(Work task):
Restate the data below word for word. Leave the images out.

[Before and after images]

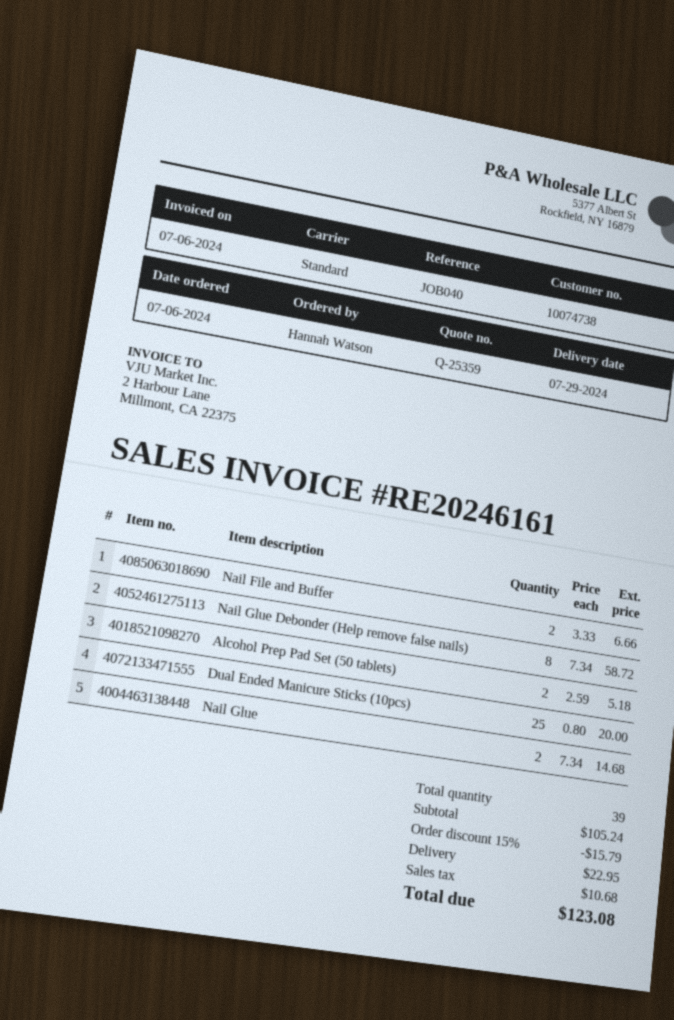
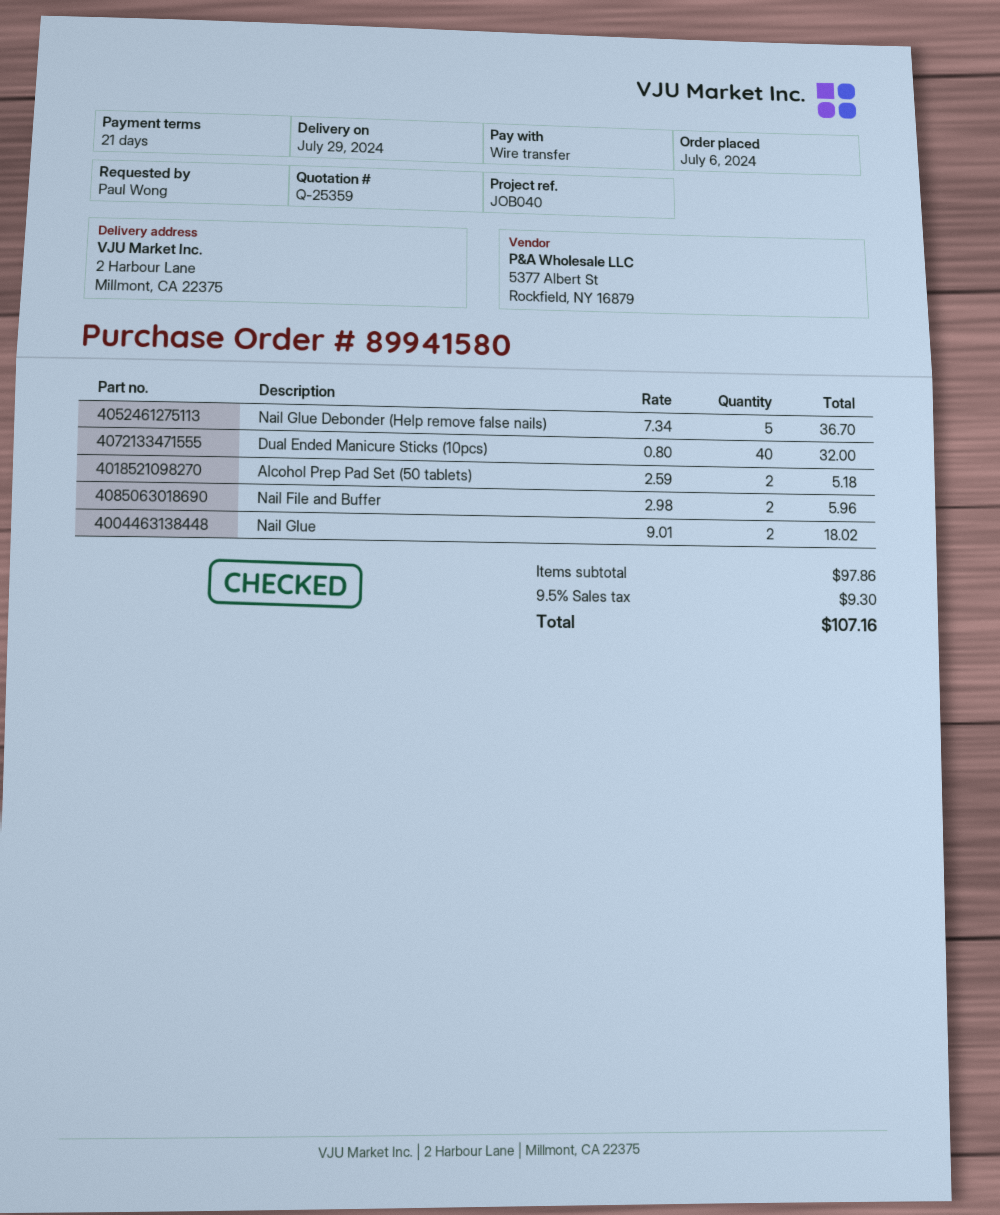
ordered by: Hannah Watson -> Paul Wong
Nail File and Buffer: 2 x 3.33 = 6.66 -> 2 x 2.98 = 5.96
Nail Glue Debonder (Help remove false nails): 8 x 7.34 = 58.72 -> 5 x 7.34 = 36.70
Dual Ended Manicure Sticks (10pcs): 25 x 0.80 = 20.00 -> 40 x 0.80 = 32.00
Nail Glue: 2 x 7.34 = 14.68 -> 2 x 9.01 = 18.02
subtotal: 105.24 -> 97.86
discount: 15% = 15.79 -> none
shipping: 22.95 -> none
tax: 10.68 -> 9.30
total: 123.08 -> 107.16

(Task result):
ordered by: Hannah Watson -> Paul Wong
Nail File and Buffer: 2 x 3.33 = 6.66 -> 2 x 2.98 = 5.96
Nail Glue Debonder (Help remove false nails): 8 x 7.34 = 58.72 -> 5 x 7.34 = 36.70
Dual Ended Manicure Sticks (10pcs): 25 x 0.80 = 20.00 -> 40 x 0.80 = 32.00
Nail Glue: 2 x 7.34 = 14.68 -> 2 x 9.01 = 18.02
subtotal: 105.24 -> 97.86
discount: 15% = 15.79 -> none
shipping: 22.95 -> none
tax: 10.68 -> 9.30
total: 123.08 -> 107.16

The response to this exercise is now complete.